We recently compiled a list of the 10 Best Warren Buffett Stocks to Buy Right Now. In this article, we are going to take a look at where Bank of America Corporation (NYSE:BAC) stands against the other Warren Buffett Stocks.

Warren Buffett is one of the most successful investors the world has known. Additionally, he is arguably one of the strongest supporters of long-term investing. Buffett uses his hedge fund, Berkshire Hathaway, to invest in solid businesses, and he frequently keeps such stocks for years or even decades.

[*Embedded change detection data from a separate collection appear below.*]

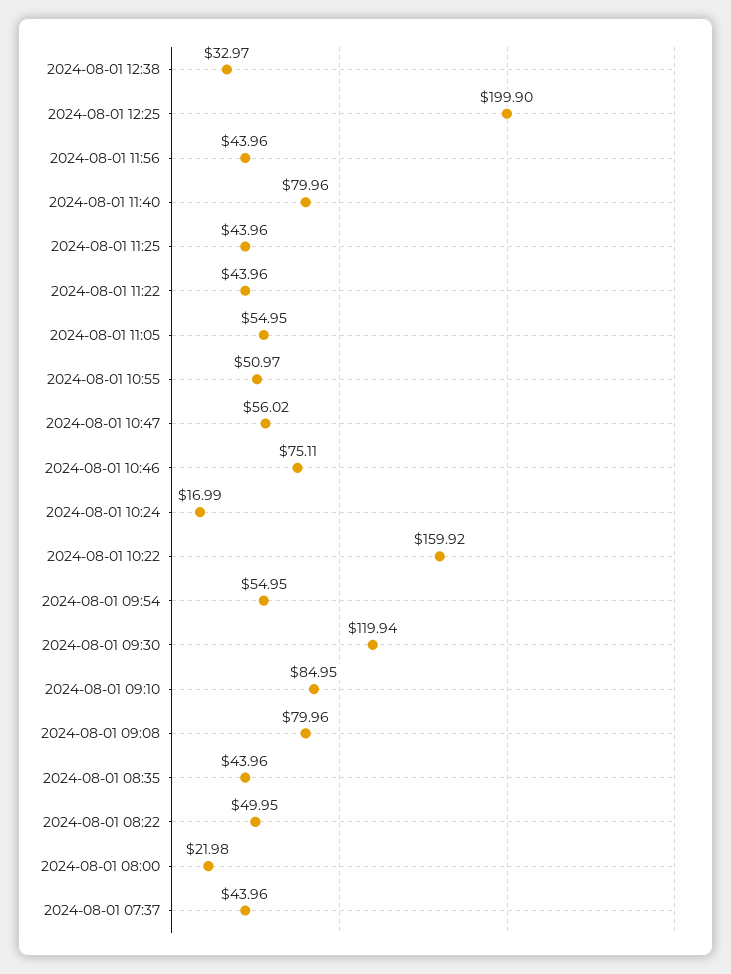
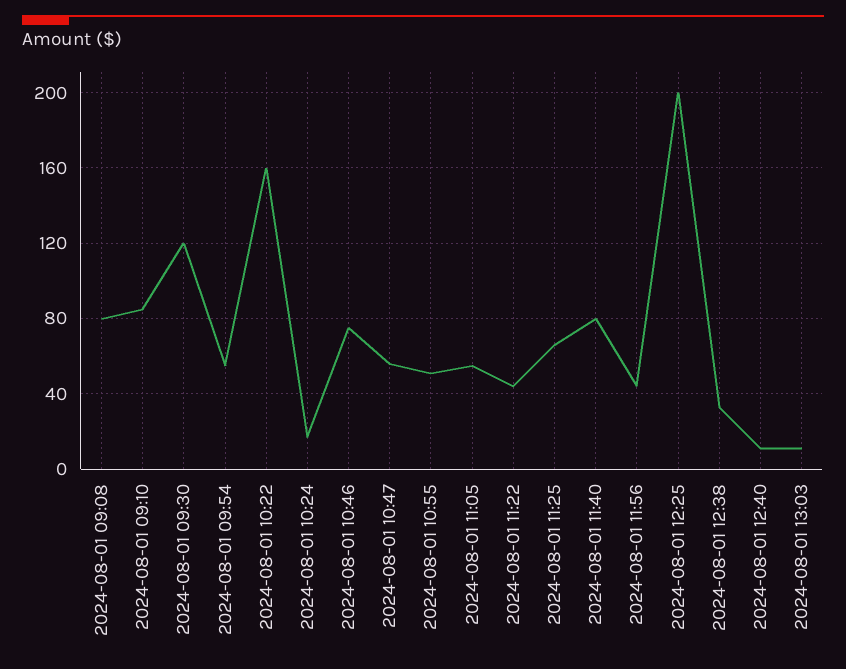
2024-08-01 11:25: 43.96 -> 65
2024-08-01 08:35: 43.96 -> none
2024-08-01 08:22: 49.95 -> none
2024-08-01 08:00: 21.98 -> none
2024-08-01 07:37: 43.96 -> none
2024-08-01 12:40: none -> 10
2024-08-01 13:03: none -> 10

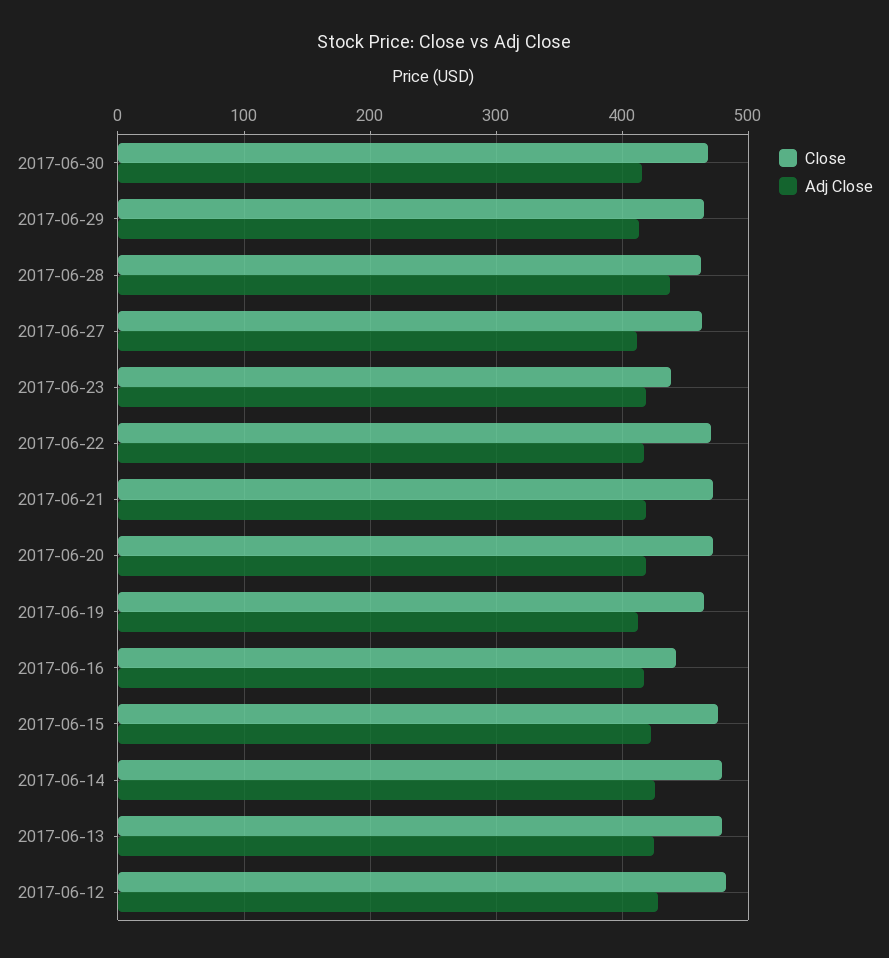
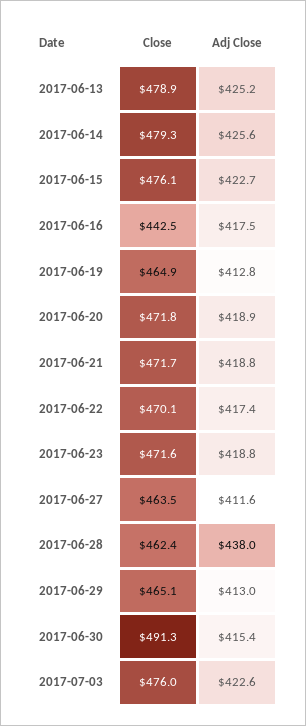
Close, 2017-06-30: 470 -> 491.3
Close, 2017-06-23: 440 -> 471.6
Close, 2017-06-12: 480 -> none
Adj Close, 2017-06-12: 430 -> none
Close, 2017-07-03: none -> 476
Adj Close, 2017-07-03: none -> 422.6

Warren Buffett wagered $1 million in 2007 that the broader market index fund would outperform a group of hedge funds over ten years. Buffett’s preferred Vanguard Index Fund Admiral Shares produced average yearly returns of 7.1%, despite the 2008 financial crisis, compared to the average of the hedge funds of 2.2%. While hedge funds only reached $121,000 by 2016, a $100,000 investment in Vanguard grew to $185,000. The primary issue was fees, with hedge funds’ 2% management fees and 20% profit share reducing earnings compared to index funds’ 0.03% fees. Buffett’s straightforward approach, supported by inexpensive investing, far outpaced pricey active management.

Warren Buffett made it clear in his 2025 shareholder letter that Berkshire is not abandoning stocks, even though some analysts claim that the company has a record $334 billion in cash that it is reserving. Buffett tells shareholders,

“Despite what some commentators currently view as an extraordinary cash position at Berkshire, the great majority of your money remains in equities. That preference won’t change.”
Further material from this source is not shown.